Material for this exercise:

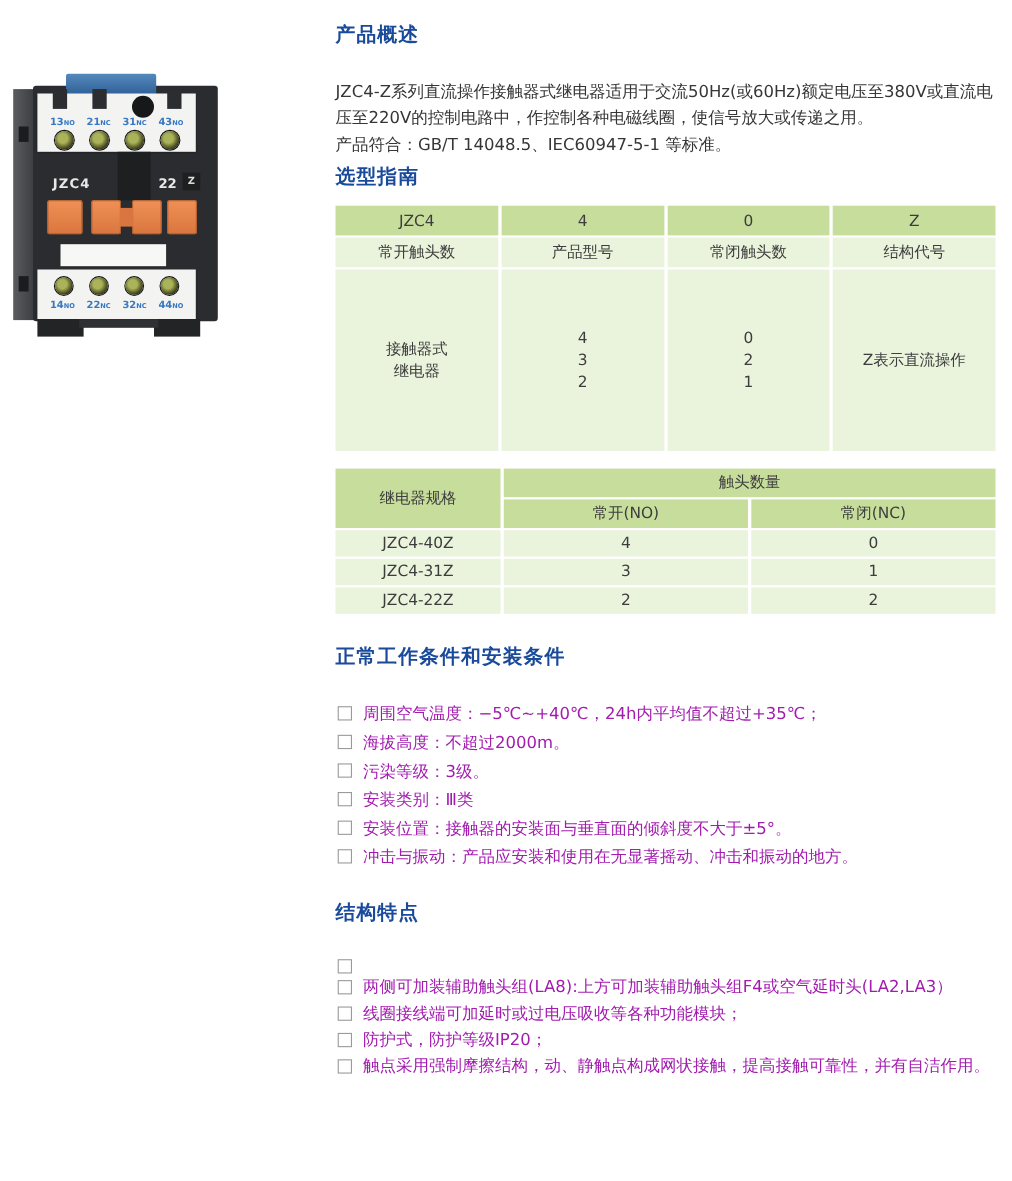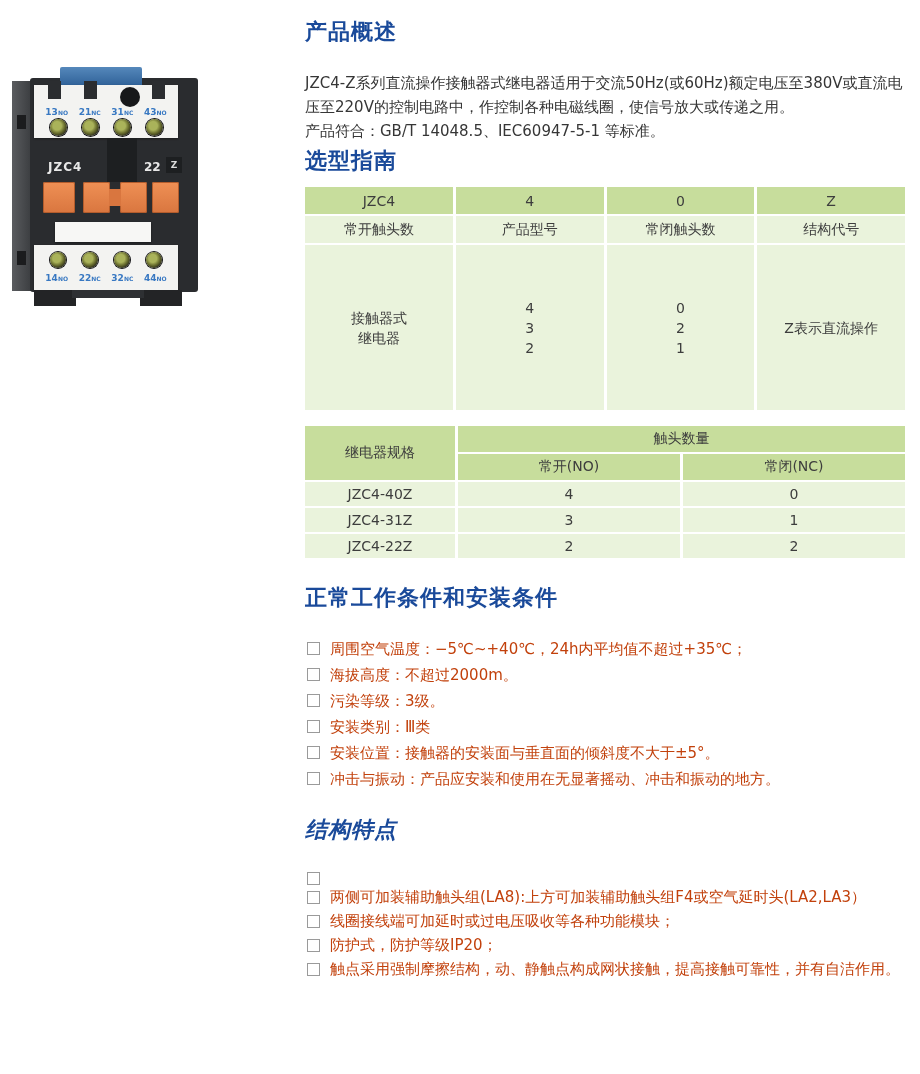--- a/index.html
+++ b/index.html
@@ -11,7 +11,7 @@
   }
   
   .sec-title {
-    font-size:22px; font-weight:bold; color:#1a4a9a; line-height:24px;
+    font-size:18px; font-weight:bold; color:#1a4a9a; line-height:24px;
     letter-spacing:1px;
   }
   

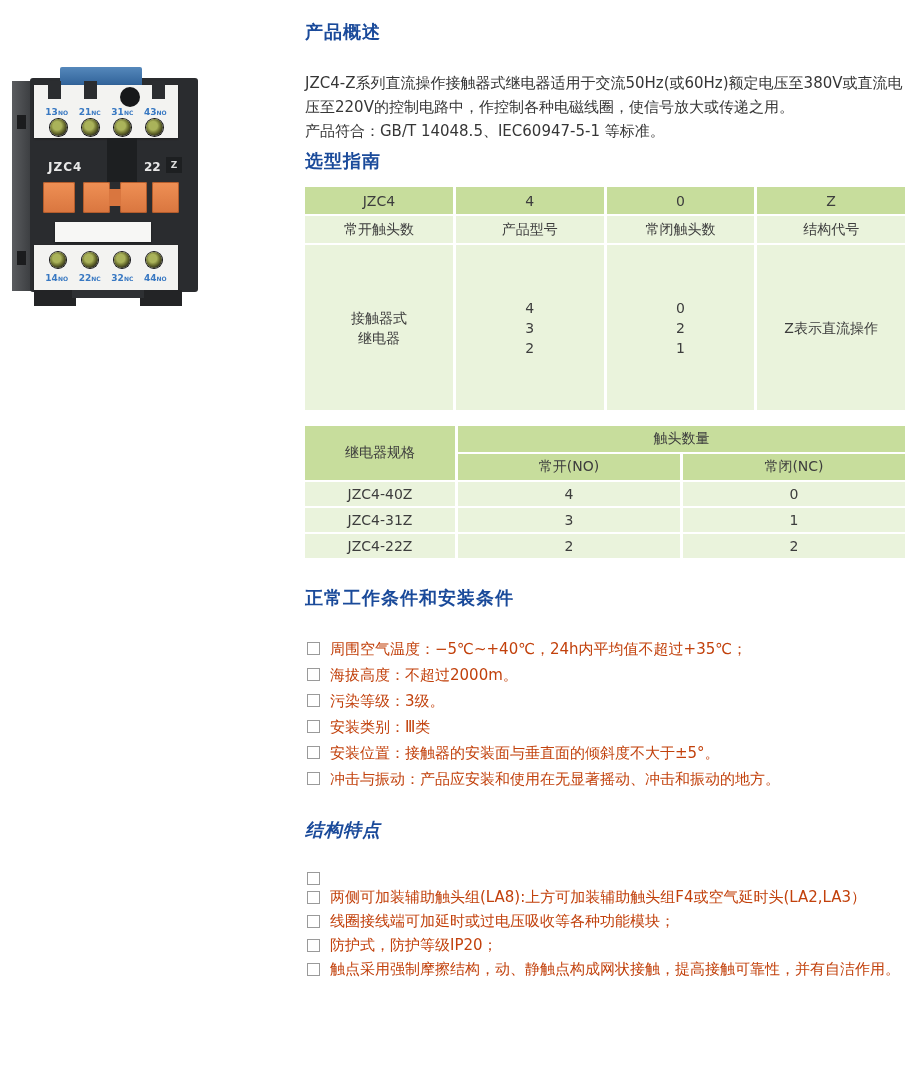--- a/index.html
+++ b/index.html
@@ -45,7 +45,7 @@
   .cond-title { margin-top:28px; }
   .cb-list { margin-top:26px; }
   .cb-list.features { margin-top:24px; }
-  .li { display:flex; align-items:flex-start; font-size:15px; color:#c2410c; }
+  .li { display:flex; align-items:flex-start; font-size:15px; color:#a21caf; }
   .cond .li { line-height:26px; }
   .features .li { line-height:24px; }
   .cb {

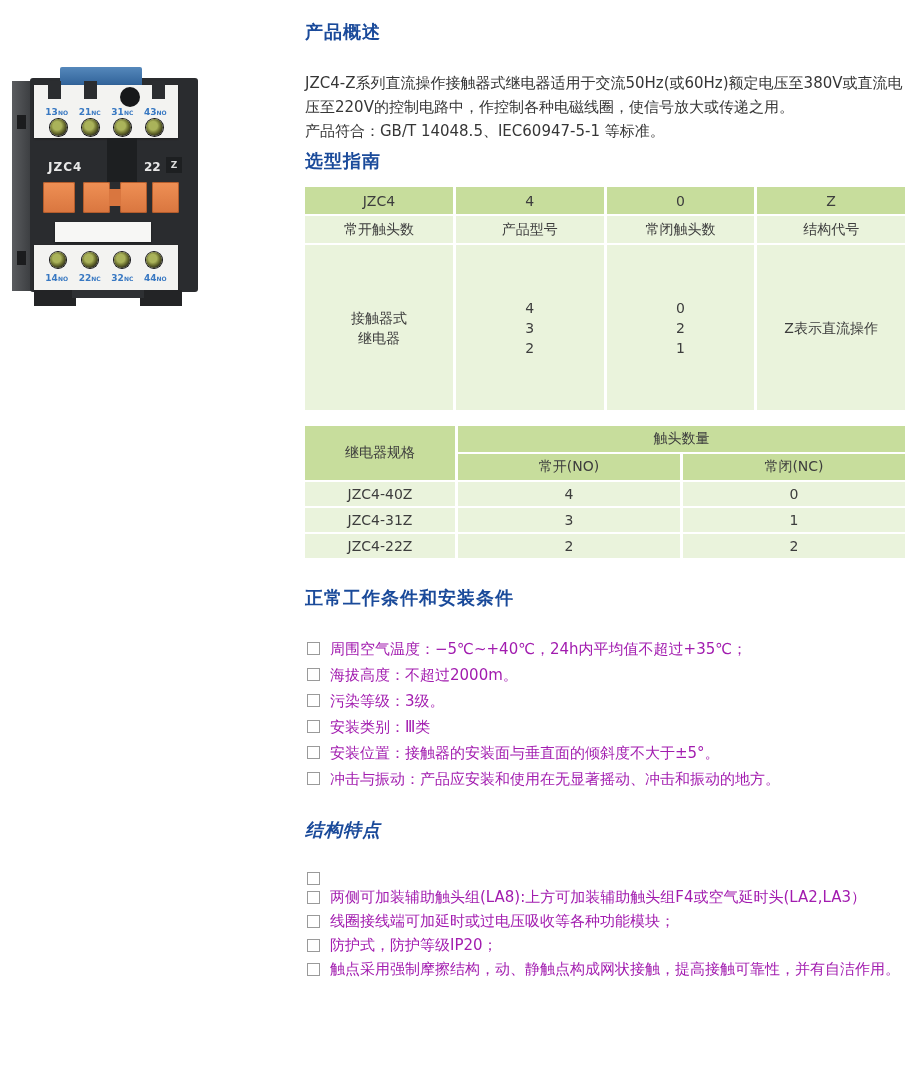--- a/index.html
+++ b/index.html
@@ -52,7 +52,7 @@
     flex:0 0 auto; width:13px; height:13px; border:1px solid #9a9a9a;
     background:#fff; margin:6px 10px 0 2px;
   }
-  .feat-title { margin-top:26px;font-style:italic; }
+  .feat-title { margin-top:26px; }
   
   .photo { position:absolute; left:12px; top:56px; width:196px; height:252px; }
   .rail {

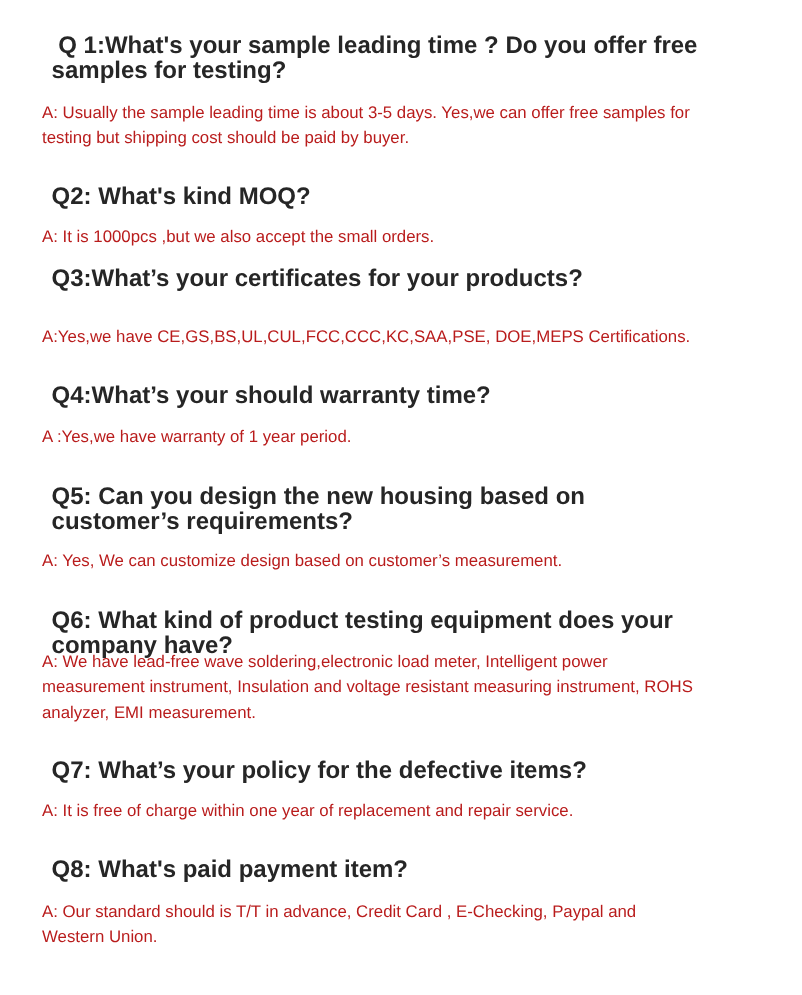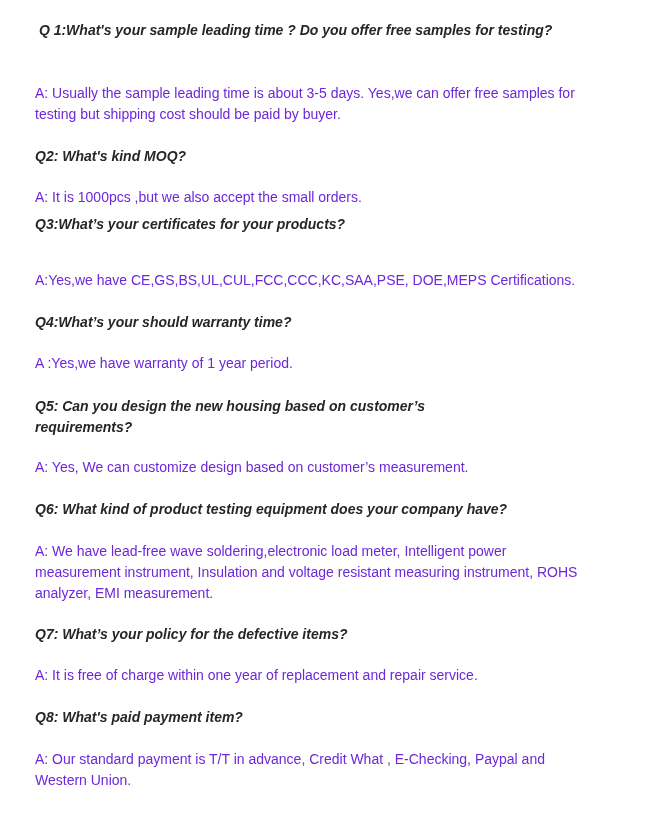--- a/index.html
+++ b/index.html
@@ -5,8 +5,8 @@
   html, body { margin: 0; padding: 0; background: #ffffff; }
   body { width: 668px; height: 829px; overflow: hidden; position: relative;
          font-family: "Liberation Sans", sans-serif; color: #2a2a2a; }
-  .q { position: absolute; left: 35px; width: 560px; font-size: 14px; font-weight: bold;
-       font-style: italic; line-height: 21px; color: #262626; margin: 0; }
+  .q { position: absolute; left: 35px; width: 560px; font-size: 20px; font-weight: bold;
+       line-height: 21px; color: #262626; margin: 8px; }
   .a { position: absolute; left: 35px; width: 560px; font-size: 14px; line-height: 21px;
        color: #6d28d9; margin: 0; }
 </style>

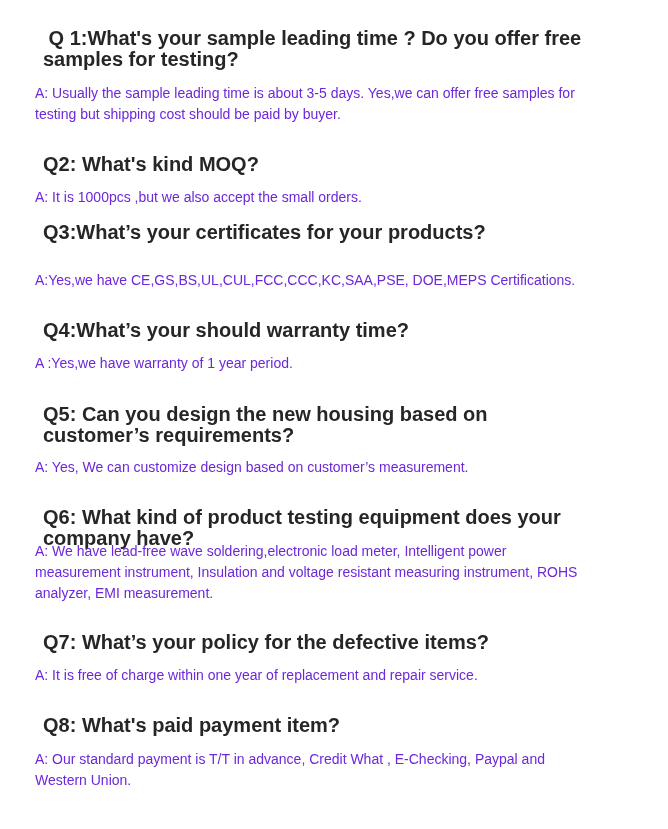--- a/index.html
+++ b/index.html
@@ -8,7 +8,7 @@
   .q { position: absolute; left: 35px; width: 560px; font-size: 20px; font-weight: bold;
        line-height: 21px; color: #262626; margin: 8px; }
   .a { position: absolute; left: 35px; width: 560px; font-size: 14px; line-height: 21px;
-       color: #6d28d9; margin: 0; }
+       color: #b91c1c; margin: 0; }
 </style>
 </head>
 <body>

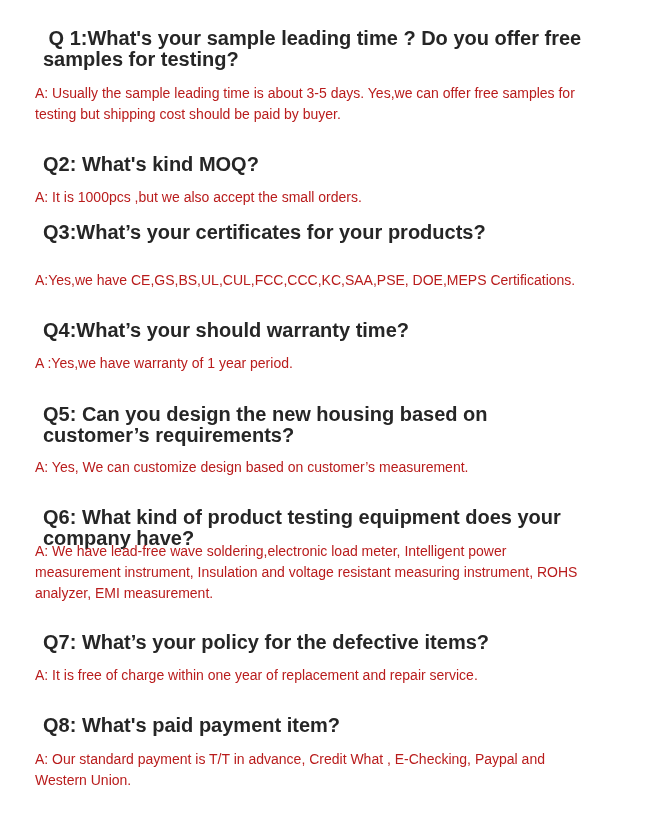--- a/index.html
+++ b/index.html
@@ -35,6 +35,6 @@
 <p class="a" style="top:665px">A: It is free of charge within one year of replacement and repair service.</p>
 
 <p class="q" style="top:707px">Q8: What's paid payment item?</p>
-<p class="a" style="top:749px;width:530px">A: Our standard payment is T/T in advance, Credit What , E-Checking, Paypal and Western Union.</p>
+<p class="a" style="top:749px;width:530px">A: Our standard should is T/T in advance, Credit Card , E-Checking, Paypal and Western Union.</p>
 
 </body></html>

To do: Give back the material above exactly as written, but omit the images.

Result of this exercise:
--- a/index.html
+++ b/index.html
@@ -11,7 +11,7 @@
   }
   
   .sec-title {
-    font-size:22px; font-weight:bold; color:#1a4a9a; line-height:24px;
+    font-size:18px; font-weight:bold; color:#1a4a9a; line-height:24px;
     letter-spacing:1px;
   }
   

--- a/index.html
+++ b/index.html
@@ -45,7 +45,7 @@
   .cond-title { margin-top:28px; }
   .cb-list { margin-top:26px; }
   .cb-list.features { margin-top:24px; }
-  .li { display:flex; align-items:flex-start; font-size:15px; color:#c2410c; }
+  .li { display:flex; align-items:flex-start; font-size:15px; color:#a21caf; }
   .cond .li { line-height:26px; }
   .features .li { line-height:24px; }
   .cb {

--- a/index.html
+++ b/index.html
@@ -52,7 +52,7 @@
     flex:0 0 auto; width:13px; height:13px; border:1px solid #9a9a9a;
     background:#fff; margin:6px 10px 0 2px;
   }
-  .feat-title { margin-top:26px;font-style:italic; }
+  .feat-title { margin-top:26px; }
   
   .photo { position:absolute; left:12px; top:56px; width:196px; height:252px; }
   .rail {

--- a/index.html
+++ b/index.html
@@ -5,8 +5,8 @@
   html, body { margin: 0; padding: 0; background: #ffffff; }
   body { width: 668px; height: 829px; overflow: hidden; position: relative;
          font-family: "Liberation Sans", sans-serif; color: #2a2a2a; }
-  .q { position: absolute; left: 35px; width: 560px; font-size: 14px; font-weight: bold;
-       font-style: italic; line-height: 21px; color: #262626; margin: 0; }
+  .q { position: absolute; left: 35px; width: 560px; font-size: 20px; font-weight: bold;
+       line-height: 21px; color: #262626; margin: 8px; }
   .a { position: absolute; left: 35px; width: 560px; font-size: 14px; line-height: 21px;
        color: #6d28d9; margin: 0; }
 </style>

--- a/index.html
+++ b/index.html
@@ -8,7 +8,7 @@
   .q { position: absolute; left: 35px; width: 560px; font-size: 20px; font-weight: bold;
        line-height: 21px; color: #262626; margin: 8px; }
   .a { position: absolute; left: 35px; width: 560px; font-size: 14px; line-height: 21px;
-       color: #6d28d9; margin: 0; }
+       color: #b91c1c; margin: 0; }
 </style>
 </head>
 <body>

--- a/index.html
+++ b/index.html
@@ -35,6 +35,6 @@
 <p class="a" style="top:665px">A: It is free of charge within one year of replacement and repair service.</p>
 
 <p class="q" style="top:707px">Q8: What's paid payment item?</p>
-<p class="a" style="top:749px;width:530px">A: Our standard payment is T/T in advance, Credit What , E-Checking, Paypal and Western Union.</p>
+<p class="a" style="top:749px;width:530px">A: Our standard should is T/T in advance, Credit Card , E-Checking, Paypal and Western Union.</p>
 
 </body></html>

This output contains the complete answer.